Each host_matrix[i] might have a different length, which I know length[i], and there is where the problem starts. I would like to avoid copying dummy data. Is there a better way of doing it?
According to this thread, that won't be a clever way of doing it:
cudaMalloc(d_array, rows*sizeof(int*));
for(int i = 0 ; i < rows ; i++) {
cudaMalloc((void **)&d_array[i], length[i] * sizeof(int));
}
But I cannot think of any other method. Is there any other smarter way of doing it?
Can it be improved using cudaMallocPitch and cudaMemCpy2D ??

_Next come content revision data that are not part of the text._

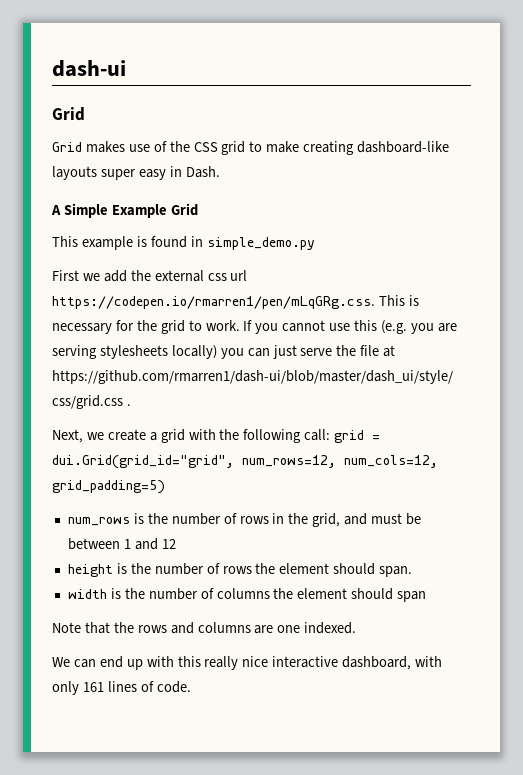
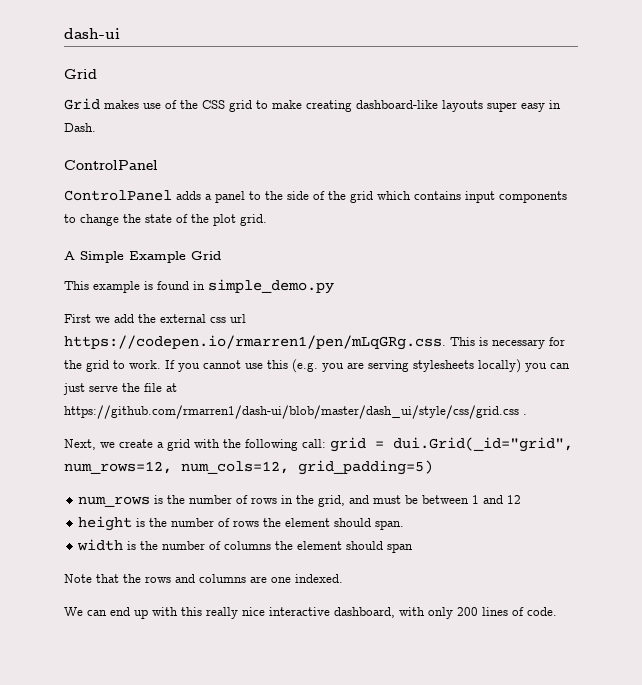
  Grid makes use of the CSS grid to make creating dashboard-like layouts super easy in Dash.
+ ControlPanel
+ ControlPanel adds a panel to the side of the grid which contains input components to change the state of the plot grid.
- Next, we create a grid with the following call: grid = dui.Grid(grid_id="grid", num_rows=12, num_cols=12, grid_padding=5)
+ Next, we create a grid with the following call: grid = dui.Grid(_id="grid", num_rows=12, num_cols=12, grid_padding=5)
- We can end up with this really nice interactive dashboard, with only 161 lines of code.
+ We can end up with this really nice interactive dashboard, with only 200 lines of code.

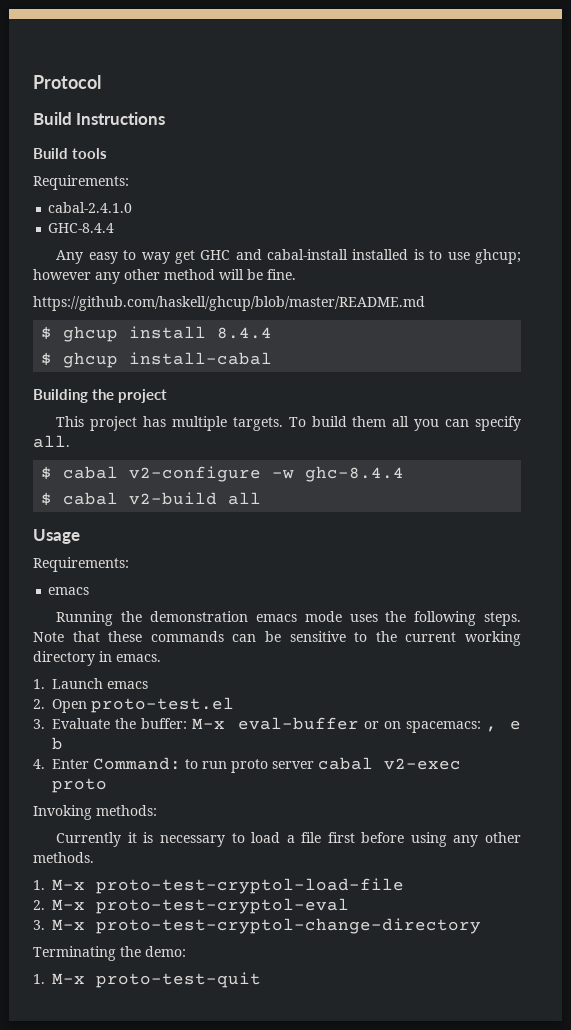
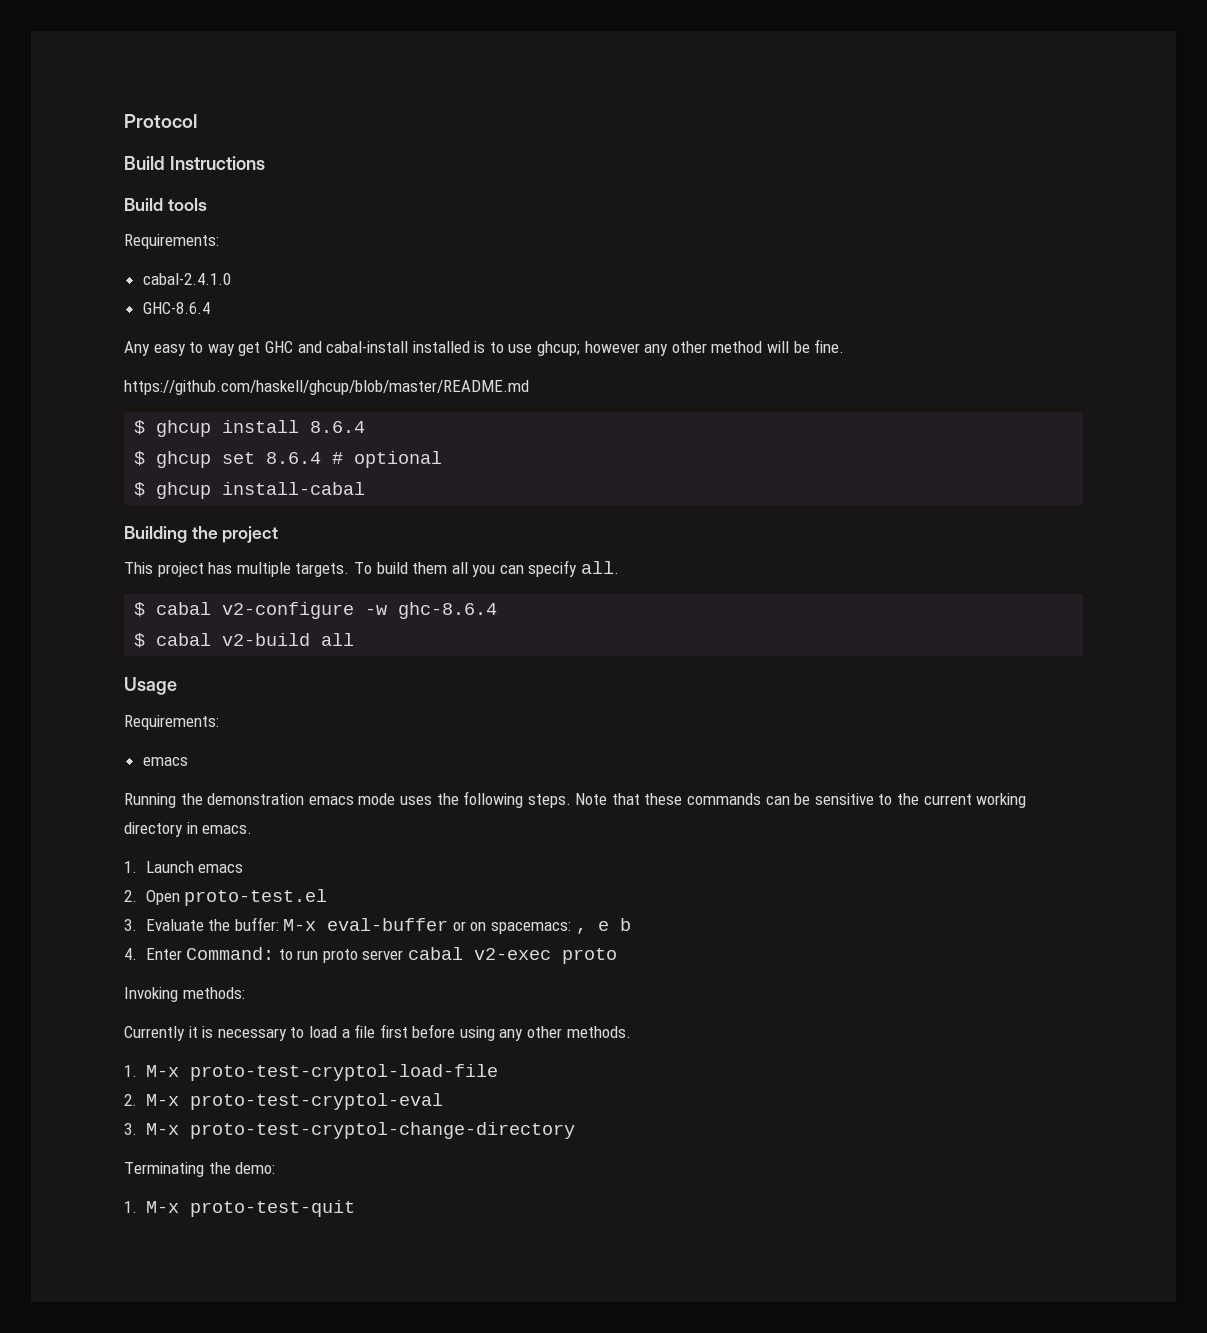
- GHC-8.4.4
+ GHC-8.6.4
- $ ghcup install 8.4.4
+ $ ghcup install 8.6.4
+ $ ghcup set 8.6.4 # optional
- $ cabal v2-configure -w ghc-8.4.4
+ $ cabal v2-configure -w ghc-8.6.4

The correct way to allocate an array of pointers for the GPU in CUDA is something like this:
int **hd_array, **d_array;
hd_array = (int **)malloc(nrows*sizeof(int*));
cudaMalloc(d_array, nrows*sizeof(int*));
for(int i = 0 ; i < nrows ; i++) {
cudaMalloc((void **)&hd_array[i], length[i] * sizeof(int));
}
cudaMemcpy(d_array, hd_array, nrows*sizeof(int*), cudaMemcpyHostToDevice);
(disclaimer: written in browser, never compiled, never tested, use at own risk)
The idea is that you assemble a copy of the array of device pointers in host memory first, then copy that to the device. For your hypothetical case with 1000 rows, that means 1001 calls to cudaMalloc and then 1001 calls to cudaMemcpy just to set up the device memory allocations and copy data into the device. That is an enormous overhead penalty, and I would counsel against trying it; the performance will be truly terrible.
If you have very jagged data and need to store it on the device, might I suggest taking a cue of the mother of all jagged data problems - large, unstructured sparse matrices - and copy one of the sparse matrix formats for your data instead. Using the classic compressed sparse row format as a model you could do something like this:
int * data, * rows, * lengths;
cudaMalloc(rows, nrows*sizeof(int));
cudaMalloc(lengths, nrows*sizeof(int));
cudaMalloc(data, N*sizeof(int));
In this scheme, store all the data in a single, linear memory allocation data. The ith row of the jagged array starts at data[rows[i]] and each row has a length of length[i]. This means you only need three memory allocation and copy operations to transfer any amount of data to the device, rather than nrows in your current scheme, ie. it reduces the overheads from O(N) to O(1).
I would put all the data into one array. Then compose another array with the row lengths, so that A[0] is the length of row 0 and so on. so A[i] = length[i]
Then you need just to allocate 2 arrays on the card and call memcopy twice.
Of course it's a little bit of extra work, but i think performance wise it will be an improvement (depending of course on how you use the data on the card)